# Exercise directions:
Down to the last character, repeat the data that follows.

Start of Entries supplied

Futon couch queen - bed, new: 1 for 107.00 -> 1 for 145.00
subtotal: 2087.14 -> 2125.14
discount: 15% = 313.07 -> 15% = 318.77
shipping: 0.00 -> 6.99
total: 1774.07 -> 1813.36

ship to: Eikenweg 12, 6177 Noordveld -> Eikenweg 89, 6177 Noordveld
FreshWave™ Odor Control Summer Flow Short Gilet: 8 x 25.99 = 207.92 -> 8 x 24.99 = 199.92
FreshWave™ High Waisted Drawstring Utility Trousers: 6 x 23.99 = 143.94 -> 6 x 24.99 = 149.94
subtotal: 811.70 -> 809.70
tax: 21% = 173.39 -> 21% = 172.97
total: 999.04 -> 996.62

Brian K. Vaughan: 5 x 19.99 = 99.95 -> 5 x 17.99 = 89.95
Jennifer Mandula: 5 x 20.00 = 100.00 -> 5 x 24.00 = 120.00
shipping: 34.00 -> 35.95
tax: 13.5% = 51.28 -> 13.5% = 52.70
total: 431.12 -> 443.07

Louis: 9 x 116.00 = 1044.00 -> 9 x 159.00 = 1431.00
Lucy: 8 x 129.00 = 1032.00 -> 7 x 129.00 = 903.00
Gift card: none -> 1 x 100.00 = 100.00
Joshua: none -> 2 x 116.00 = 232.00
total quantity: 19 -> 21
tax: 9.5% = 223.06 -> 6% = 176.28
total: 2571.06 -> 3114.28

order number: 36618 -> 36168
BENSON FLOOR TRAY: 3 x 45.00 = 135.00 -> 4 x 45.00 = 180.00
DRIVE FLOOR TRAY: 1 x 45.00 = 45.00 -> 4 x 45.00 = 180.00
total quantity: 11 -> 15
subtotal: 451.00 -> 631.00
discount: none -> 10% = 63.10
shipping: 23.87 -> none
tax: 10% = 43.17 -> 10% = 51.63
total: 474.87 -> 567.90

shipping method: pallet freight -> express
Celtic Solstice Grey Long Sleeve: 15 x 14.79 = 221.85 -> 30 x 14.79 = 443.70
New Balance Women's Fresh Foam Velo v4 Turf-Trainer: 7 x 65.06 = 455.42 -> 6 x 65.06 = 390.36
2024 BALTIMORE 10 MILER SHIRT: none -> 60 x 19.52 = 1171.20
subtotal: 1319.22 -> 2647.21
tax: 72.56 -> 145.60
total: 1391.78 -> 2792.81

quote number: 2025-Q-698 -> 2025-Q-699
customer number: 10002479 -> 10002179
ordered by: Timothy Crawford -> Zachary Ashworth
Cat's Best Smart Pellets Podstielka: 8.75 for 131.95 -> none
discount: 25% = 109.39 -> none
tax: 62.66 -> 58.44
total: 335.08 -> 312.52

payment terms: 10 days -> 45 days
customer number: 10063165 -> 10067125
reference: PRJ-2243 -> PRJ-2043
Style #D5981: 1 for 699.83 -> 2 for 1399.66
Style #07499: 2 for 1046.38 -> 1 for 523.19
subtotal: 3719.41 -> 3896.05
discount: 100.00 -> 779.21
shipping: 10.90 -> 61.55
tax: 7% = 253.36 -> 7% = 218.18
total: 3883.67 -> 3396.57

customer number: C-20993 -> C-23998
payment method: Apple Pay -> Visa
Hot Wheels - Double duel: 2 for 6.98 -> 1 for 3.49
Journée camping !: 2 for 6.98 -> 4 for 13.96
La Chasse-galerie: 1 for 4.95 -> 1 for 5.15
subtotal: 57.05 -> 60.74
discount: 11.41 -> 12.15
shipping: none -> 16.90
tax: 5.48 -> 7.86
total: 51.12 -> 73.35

End of Entries supplied

# Answer box:
Futon couch queen - bed, new: 1 for 107.00 -> 1 for 145.00
subtotal: 2087.14 -> 2125.14
discount: 15% = 313.07 -> 15% = 318.77
shipping: 0.00 -> 6.99
total: 1774.07 -> 1813.36

ship to: Eikenweg 12, 6177 Noordveld -> Eikenweg 89, 6177 Noordveld
FreshWave™ Odor Control Summer Flow Short Gilet: 8 x 25.99 = 207.92 -> 8 x 24.99 = 199.92
FreshWave™ High Waisted Drawstring Utility Trousers: 6 x 23.99 = 143.94 -> 6 x 24.99 = 149.94
subtotal: 811.70 -> 809.70
tax: 21% = 173.39 -> 21% = 172.97
total: 999.04 -> 996.62

Brian K. Vaughan: 5 x 19.99 = 99.95 -> 5 x 17.99 = 89.95
Jennifer Mandula: 5 x 20.00 = 100.00 -> 5 x 24.00 = 120.00
shipping: 34.00 -> 35.95
tax: 13.5% = 51.28 -> 13.5% = 52.70
total: 431.12 -> 443.07

Louis: 9 x 116.00 = 1044.00 -> 9 x 159.00 = 1431.00
Lucy: 8 x 129.00 = 1032.00 -> 7 x 129.00 = 903.00
Gift card: none -> 1 x 100.00 = 100.00
Joshua: none -> 2 x 116.00 = 232.00
total quantity: 19 -> 21
tax: 9.5% = 223.06 -> 6% = 176.28
total: 2571.06 -> 3114.28

order number: 36618 -> 36168
BENSON FLOOR TRAY: 3 x 45.00 = 135.00 -> 4 x 45.00 = 180.00
DRIVE FLOOR TRAY: 1 x 45.00 = 45.00 -> 4 x 45.00 = 180.00
total quantity: 11 -> 15
subtotal: 451.00 -> 631.00
discount: none -> 10% = 63.10
shipping: 23.87 -> none
tax: 10% = 43.17 -> 10% = 51.63
total: 474.87 -> 567.90

shipping method: pallet freight -> express
Celtic Solstice Grey Long Sleeve: 15 x 14.79 = 221.85 -> 30 x 14.79 = 443.70
New Balance Women's Fresh Foam Velo v4 Turf-Trainer: 7 x 65.06 = 455.42 -> 6 x 65.06 = 390.36
2024 BALTIMORE 10 MILER SHIRT: none -> 60 x 19.52 = 1171.20
subtotal: 1319.22 -> 2647.21
tax: 72.56 -> 145.60
total: 1391.78 -> 2792.81

quote number: 2025-Q-698 -> 2025-Q-699
customer number: 10002479 -> 10002179
ordered by: Timothy Crawford -> Zachary Ashworth
Cat's Best Smart Pellets Podstielka: 8.75 for 131.95 -> none
discount: 25% = 109.39 -> none
tax: 62.66 -> 58.44
total: 335.08 -> 312.52

payment terms: 10 days -> 45 days
customer number: 10063165 -> 10067125
reference: PRJ-2243 -> PRJ-2043
Style #D5981: 1 for 699.83 -> 2 for 1399.66
Style #07499: 2 for 1046.38 -> 1 for 523.19
subtotal: 3719.41 -> 3896.05
discount: 100.00 -> 779.21
shipping: 10.90 -> 61.55
tax: 7% = 253.36 -> 7% = 218.18
total: 3883.67 -> 3396.57

customer number: C-20993 -> C-23998
payment method: Apple Pay -> Visa
Hot Wheels - Double duel: 2 for 6.98 -> 1 for 3.49
Journée camping !: 2 for 6.98 -> 4 for 13.96
La Chasse-galerie: 1 for 4.95 -> 1 for 5.15
subtotal: 57.05 -> 60.74
discount: 11.41 -> 12.15
shipping: none -> 16.90
tax: 5.48 -> 7.86
total: 51.12 -> 73.35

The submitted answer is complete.